Understanding ntpq -p
2015-05-18 10:20
It's often important to keep track of time but perhaps it's even more important to know how accurate your system is. The standard NTP query program (ntpq) is a utility program to get the current state from your system.
The documentation for the -p option says:
Print a list of the peers known to the server as well as a summary of their state.

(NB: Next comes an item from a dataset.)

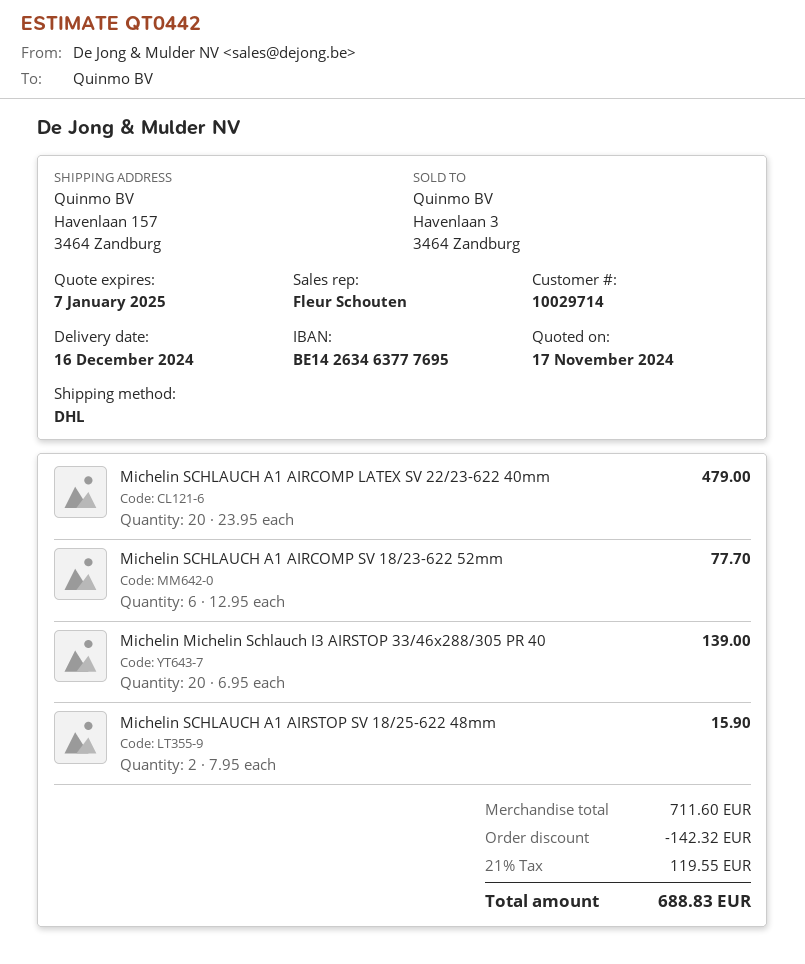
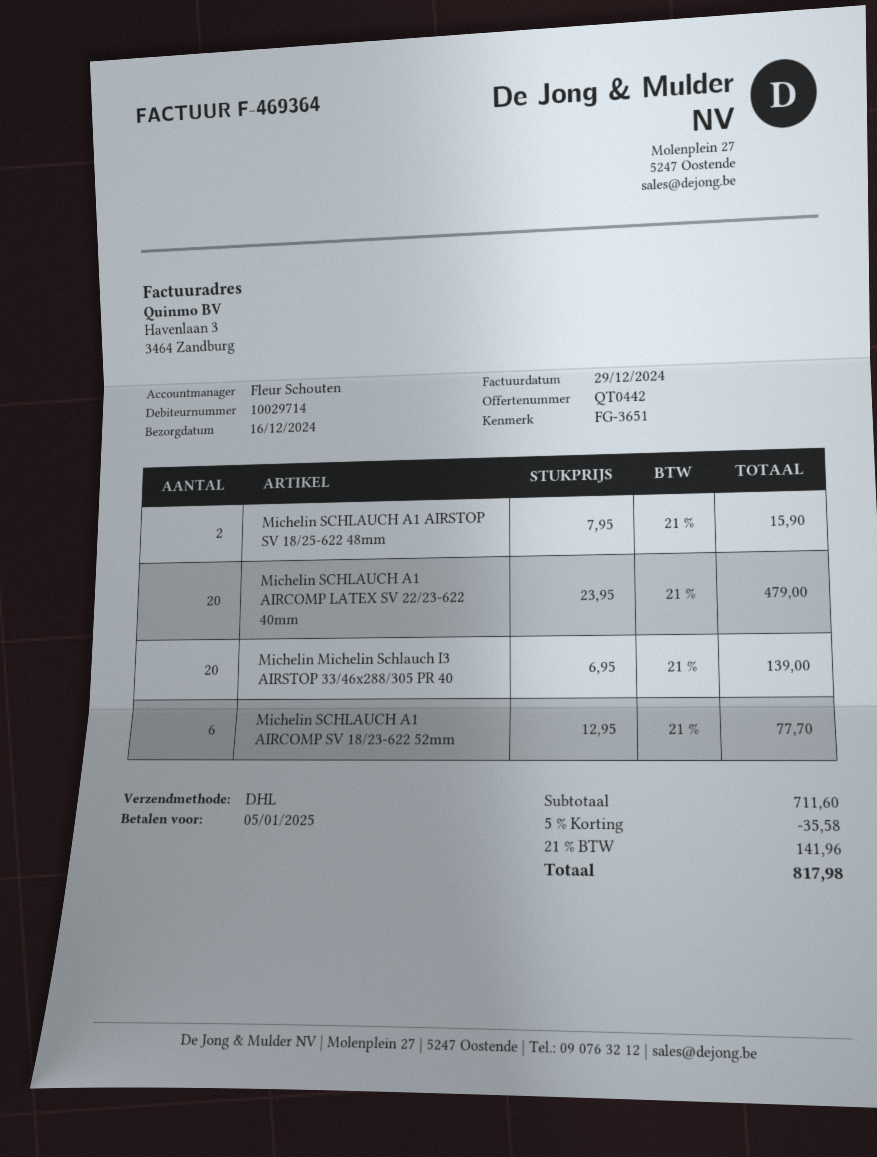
discount: 142.32 -> 35.58
tax: 21% = 119.55 -> 21% = 141.96
total: 688.83 -> 817.98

This is a quick explanation of how to read the output.
Example Output
From a system with a newly installed ntpd:
~$ ntpq -p
remote refid st t when poll reach delay offset jitter
==============================================================================
*time4.stupi.se .PPS. 1 u 2 128 377 7.796 16.636 4.146
+213-21-116-142. 192.36.144.22 2 u 18 64 377 8.261 17.013 3.807
+ntp.xpd.se 192.36.144.22 2 u 38 64 377 8.855 20.929 2.537
+mail.joacimmeli 192.36.144.22 2 u 28 64 377 9.228 19.509 25.804
+juniperberry.ca 193.79.237.14 2 u 26 64 377 44.612 19.835 2.443
~$
From a system that have been running ntpd for a while:
~$ ntpq -p
remote refid st t when poll reach delay offset jitter
==============================================================================
*94-246-113-188. 192.36.144.23 2 u 274 1024 377 12.757 -0.106 0.015
+46-22-115-26.ip 212.181.208.75 3 u 634 1024 377 7.500 -1.263 0.095
+178.73.198.130 78.205.65.162 3 u 611 1024 377 7.602 -2.050 0.202
~$
How Read The Output
The output is a list of the NTP servers (peers) your system knows about. The prefix tells us which one is being used for the moment (marked with *, called the system peer) and which is taken into account (marked with a +) and which are being ignored (marked with a -). The state is continously changing.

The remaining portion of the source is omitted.